From: Junio C Hamano <gitster@pobox.com>
To: "Kristofer Karlsson via GitGitGadget" <gitgitgadget@gmail.com>
Cc: git@vger.kernel.org, Derrick Stolee <stolee@gmail.com>,
Jeff King <peff@peff.net>,
Kristofer Karlsson <krka@spotify.com>
Subject: Re: [PATCH v2 2/3] commit-reach: deduplicate queue entries in paint_down_to_common
Date: Tue, 26 May 2026 07:50:18 +0900 [thread overview]
Message-ID: <xmqqzf1ncded.fsf@gitster.g> (raw)
In-Reply-To: <fc38c0f856e93b80073ec3f1b9f641b9ab187e4e.1779719286.git.gitgitgadget@gmail.com> (Kristofer Karlsson via GitGitGadget's message of "Mon, 25 May 2026 14:28:04 +0000")
"Kristofer Karlsson via GitGitGadget" <gitgitgadget@gmail.com>
writes:
> From: Kristofer Karlsson <krka@spotify.com>
>
> paint_down_to_common() can enqueue the same commit multiple times
> when it is reached through different parents with different flag
> combinations. Add an ENQUEUED flag to track whether a commit is
> currently in the priority queue, and skip it if already present.
>
> Introduce prio_queue_put_dedup() and prio_queue_get_dedup()
> wrappers that manage the ENQUEUED flag on enqueue and dequeue.
OK. I guess an obvious alternative design would be to have an
associated hashtable for deduping, or tweak prio_queue_get() so
that it notices duplicated entry just before it returns (i.e.,
peek and discard until queue->array[0].data is different from
what you are going to return). Both would not beat the cheap cost
of using a single bit per object, I guess ;-)
> This change is performance-neutral on its own: the O(n)
> queue_has_nonstale() scan still dominates the per-iteration cost.
> However, the deduplication guarantee (each commit appears in the
> queue at most once) is a prerequisite for the next commit, which
> replaces that scan with O(1) tracking.
>
> Signed-off-by: Kristofer Karlsson <krka@spotify.com>
> ---
> commit-reach.c | 27 ++++++++++++++++++++++-----
> object.h | 2 +-
> 2 files changed, 23 insertions(+), 6 deletions(-)

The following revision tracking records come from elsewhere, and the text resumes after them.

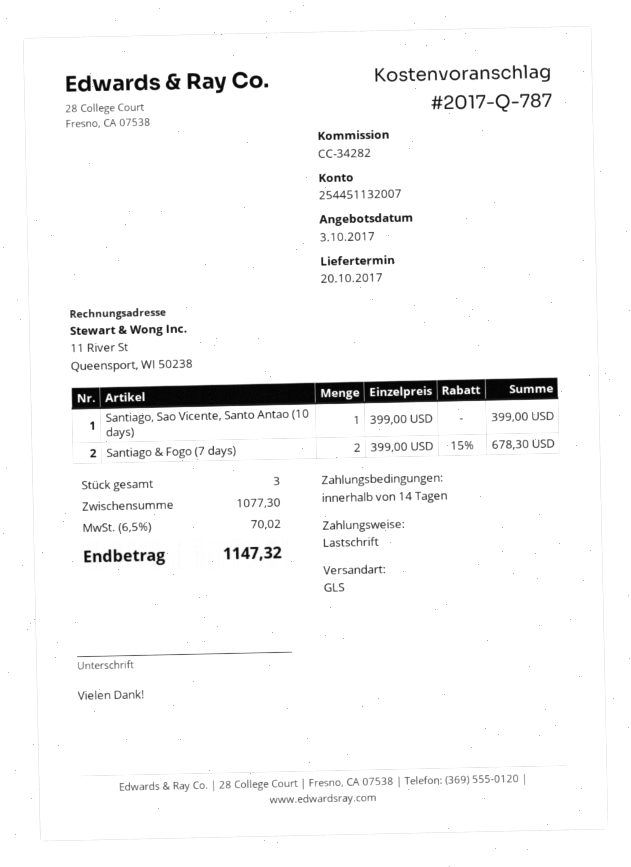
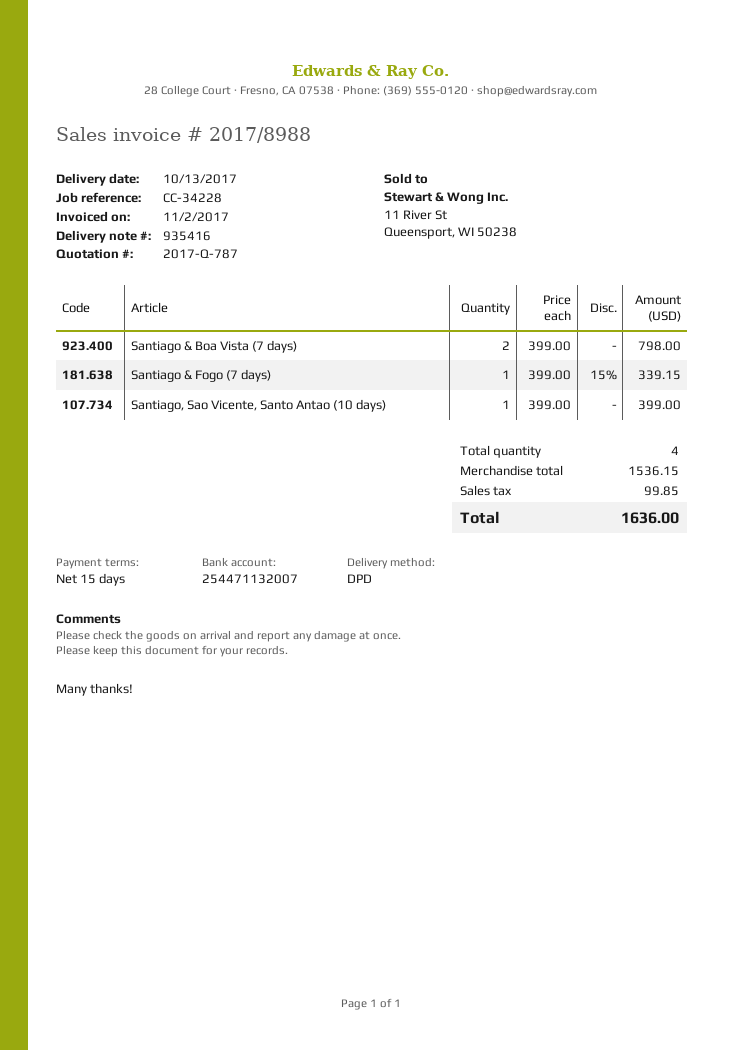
delivery date: 2017-10-20 -> 2017-10-13
payment terms: 14 days -> 15 days
reference: CC-34282 -> CC-34228
bank account: 254451132007 -> 254471132007
shipping method: GLS -> DPD
Santiago & Fogo (7 days): 2 x 399.00 - 15% = 678.30 -> 1 x 399.00 - 15% = 339.15
Santiago & Boa Vista (7 days): none -> 2 x 399.00 = 798.00
total quantity: 3 -> 4
subtotal: 1077.30 -> 1536.15
tax: 70.02 -> 99.85
total: 1147.32 -> 1636.00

Thanks for the clean-up in the previous step, by the way.
> diff --git a/commit-reach.c b/commit-reach.c
> index 5a52be90a6..85583ae359 100644
> --- a/commit-reach.c
> +++ b/commit-reach.c
> @@ -17,8 +17,9 @@
> #define PARENT2 (1u<<17)
> #define STALE (1u<<18)
> #define RESULT (1u<<19)
> +#define ENQUEUED (1u<<20)
>
> -static const unsigned all_flags = (PARENT1 | PARENT2 | STALE | RESULT);
> +static const unsigned all_flags = (PARENT1 | PARENT2 | STALE | RESULT | ENQUEUED);
>
> static int compare_commits_by_gen(const void *_a, const void *_b)
> {
> @@ -39,6 +40,22 @@ static int compare_commits_by_gen(const void *_a, const void *_b)
> return 0;
> }
>
> +static void prio_queue_put_dedup(struct prio_queue *queue, struct commit *c)
> +{
> + if (c->object.flags & ENQUEUED)
> + return;
> + c->object.flags |= ENQUEUED;
> + prio_queue_put(queue, c);
> +}
> +
> +static struct commit *prio_queue_get_dedup(struct prio_queue *queue)
> +{
> + struct commit *commit = prio_queue_get(queue);
> + if (commit)
> + commit->object.flags &= ~ENQUEUED;
> + return commit;
> +}
> +
> static int queue_has_nonstale(struct prio_queue *queue)
> {
> for (size_t i = 0; i < queue->nr; i++) {
> @@ -70,15 +87,15 @@ static int paint_down_to_common(struct repository *r,
> commit_list_append(one, result);
> return 0;
> }
> - prio_queue_put(&queue, one);
> + prio_queue_put_dedup(&queue, one);
>
> for (i = 0; i < n; i++) {
> twos[i]->object.flags |= PARENT2;
> - prio_queue_put(&queue, twos[i]);
> + prio_queue_put_dedup(&queue, twos[i]);
> }
>
> while (queue_has_nonstale(&queue)) {
> - struct commit *commit = prio_queue_get(&queue);
> + struct commit *commit = prio_queue_get_dedup(&queue);
> struct commit_list *parents;
> int flags;
> timestamp_t generation = commit_graph_generation(commit);
> @@ -132,7 +149,7 @@ static int paint_down_to_common(struct repository *r,
> oid_to_hex(&p->object.oid));
> }
> p->object.flags |= flags;
> - prio_queue_put(&queue, p);
> + prio_queue_put_dedup(&queue, p);
> }
> }
>
> diff --git a/object.h b/object.h
> index 2b26de3044..8fb03ff90a 100644
> --- a/object.h
> +++ b/object.h
> @@ -75,7 +75,7 @@ void object_array_init(struct object_array *array);
> * bundle.c: 16
> * http-push.c: 11-----14
> * commit-graph.c: 15
> - * commit-reach.c: 16-----19
> + * commit-reach.c: 16-------20
> * builtin/last-modified.c: 1617
> * object-name.c: 20
> * list-objects-filter.c: 21
next prev parent reply other threads:[~2026-05-25 22:50 UTC|newest]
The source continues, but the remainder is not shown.